Why did Team Trump back off this particular initiative so quickly? It’s easy to say the administration was responding to D.C. district judge Loren AliKhan’s injunction halting the freeze. But then again, the administration (and particularly OMB director nominee Russell Vought) has been spoiling for a court fight over the constitutionality of the Impoundment Control Act that the proposed freeze so obviously violated. Surely something else was wrong with the freeze, aside from the incredible degree of chaos associated with its rollout, requiring multiple clarifications of which agencies and programs it affected (which may have been a feature rather than a bug to the initiative’s government-hating designers). According to the New York Times, the original OMB memo, despite its unprecedented nature and sweeping scope, wasn’t even vetted by senior White House officials like alleged policy overlord Stephen Miller.
Democrats have been quick to claim that they helped generate a public backlash to the funding freeze that forced the administration to reverse direction, as Punchbowl News explained even before the OMB memo was rescinded:
“A Monday night memo from the Office of Management and Budget ordering a freeze in federal grant and loan programs sent congressional Republicans scrambling and helped Democrats rally behind a clear anti-Trump message. Senate Minority Leader Chuck Schumer blasted Trump as ‘lawless, destructive, cruel.’
“D.C. senator Patty Murray, the top Democrat on the Appropriations Committee, warned that thousands of federal programs could be impacted, including veterans, law enforcement and firefighters, suicide hotlines, military aid to foreign allies, and more …
“During a Senate Democratic Caucus lunch on Tuesday, Schumer urged his colleagues to make the freeze “relatable” to their constituents back home, a clear play for the messaging upper hand. Schumer also plans on doing several local TV interviews today.”

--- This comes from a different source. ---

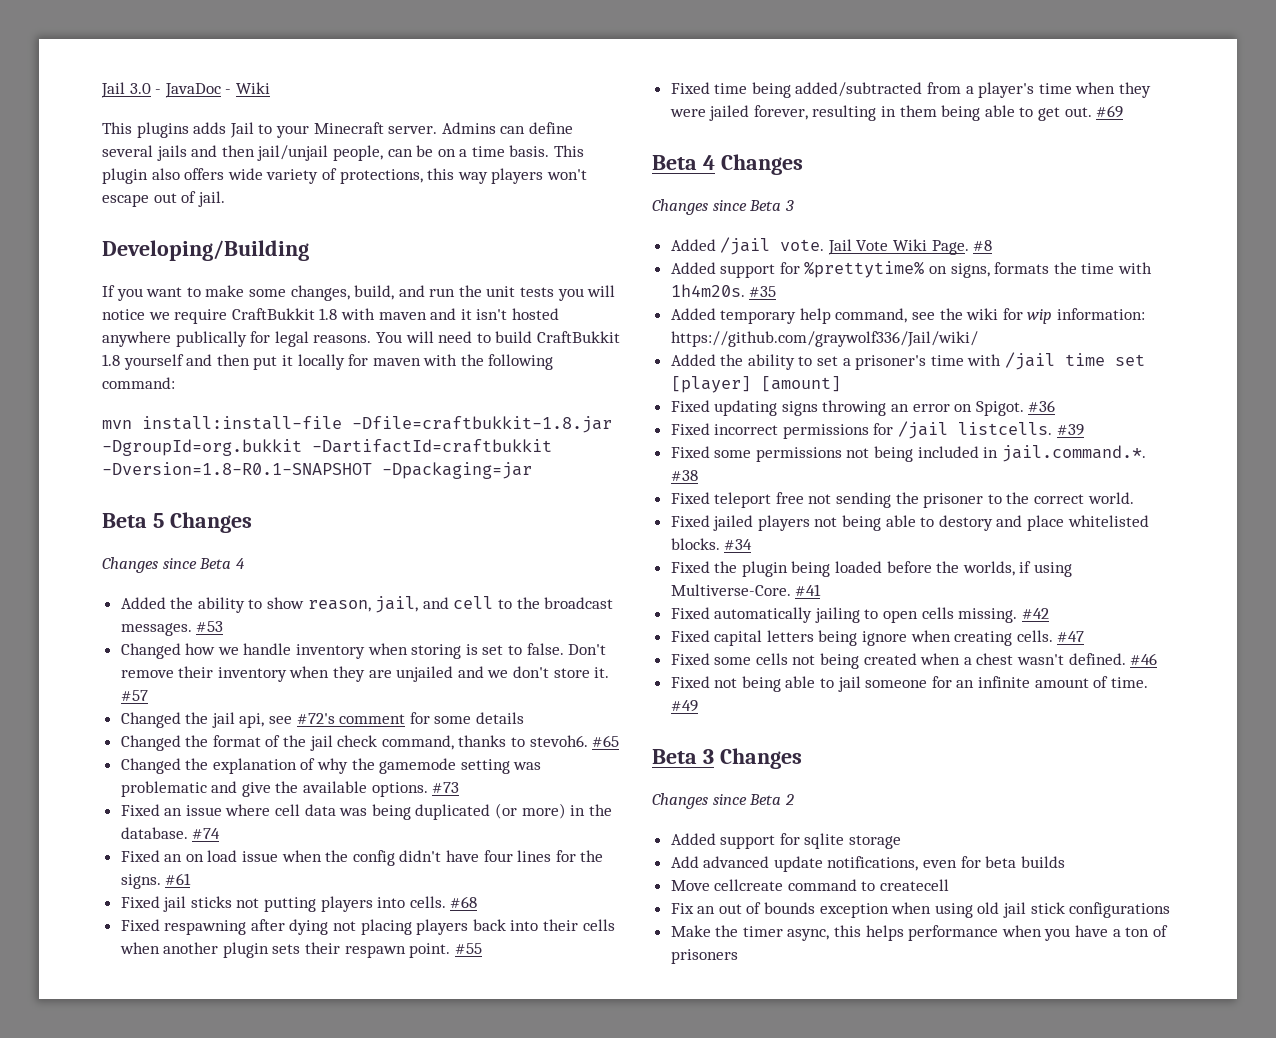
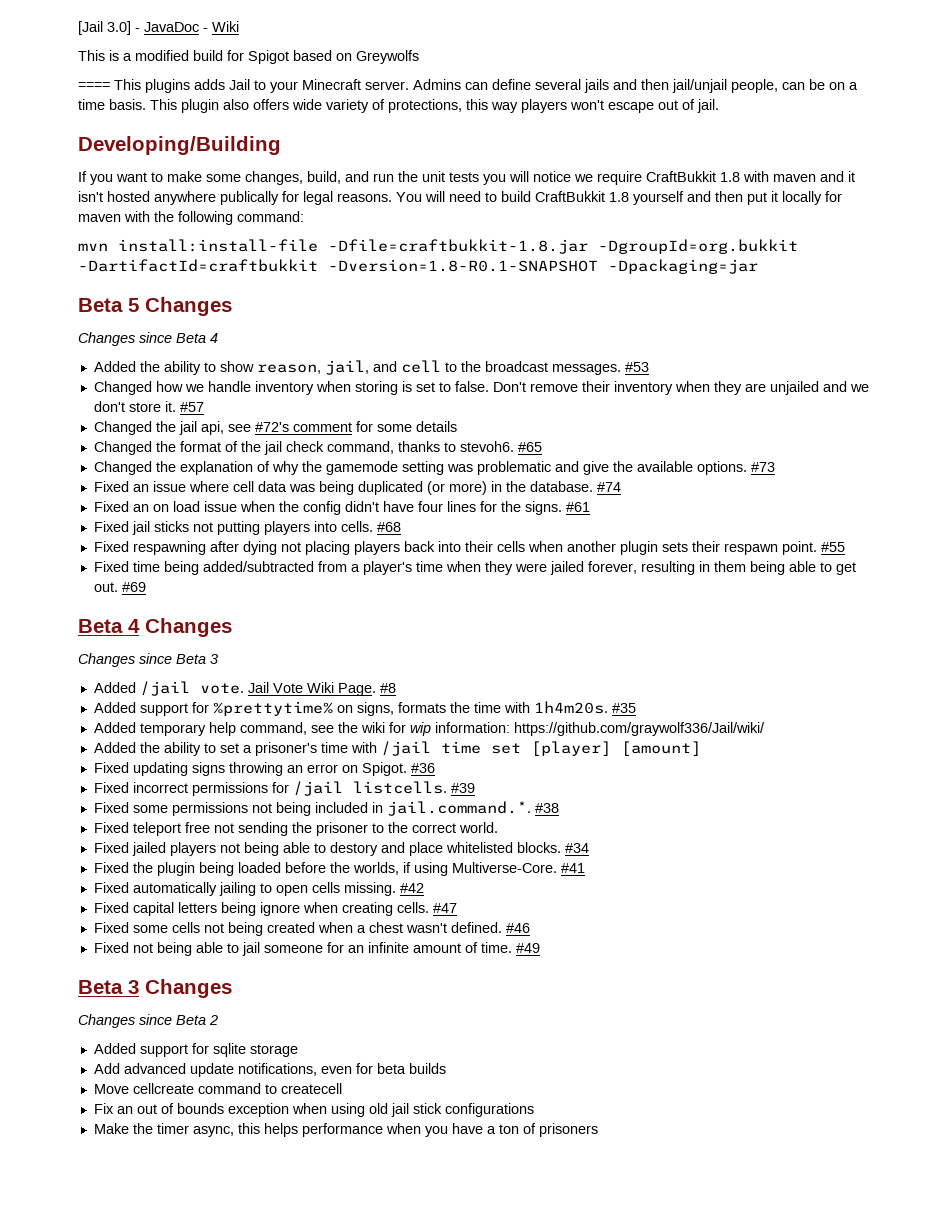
[101,82,151,98] Jail 3.0 -> [78,21,131,35] [Jail 3.0]
(132, 128) none -> [109,50,419,64] [78,79,141,90] is a modified build for Spigot based on Greywolfs // ==== This

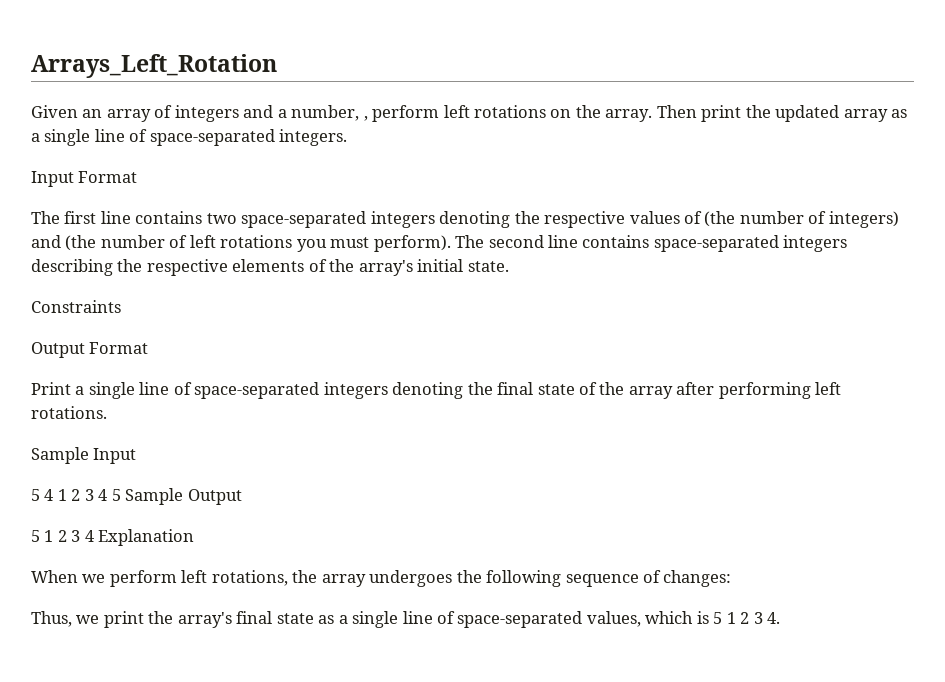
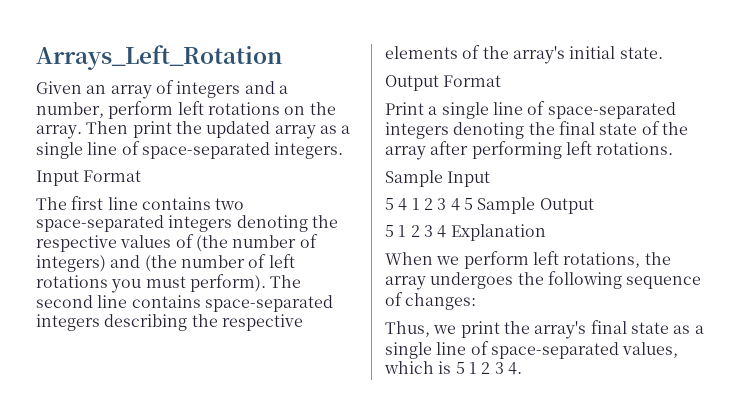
[363,116,368,121] , -> (104, 110) none
[31,300,121,313] // Constraints -> (663, 53) none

In other words, the funding freeze looks like a clear misstep for an administration and a Republican Party that were walking very tall after the 47th president’s first week in office, giving Democrats a rare perceived “win.” More broadly, it suggests that once the real-life implications of Trump’s agenda (including his assaults on federal spending and the “deep state”) are understood, his public support is going to drop like Wile E. Coyote with an anvil in his paws. If that doesn’t bother Trump or his disruptive sidekick, Elon Musk, it could bother some of the GOP members of Congress expected to implement the legislative elements of the MAGA to-do list for 2025.
It’s far too early, however, to imagine that the chaos machine humming along at 1600 Pennsylvania Avenue will fall silent even for a moment. OMB could very well issue a new funding-freeze memo the minute the injunction stopping the original one expires next week. If that doesn’t happen, there could be new presidential executive orders (like the ones that suspended certain foreign-aid programs and energy subsidies) and, eventually, congressional legislation. Democrats and Trump-skeptical Republicans will need to stay on their toes to keep up with this administration’s schemes and its willingness to shatter norms.
It’s true, nonetheless, that the electorate that lifted Trump to the White House for the second time almost surely wasn’t voting to sharply cut, if not terminate, the host of popular federal programs that appeared to be under the gun when OMB issued its funding freeze memo. Sooner or later the malice and the fiscal math that led to this and other efforts to destroy big areas of domestic governance will become hard to deny and impossible to rescind.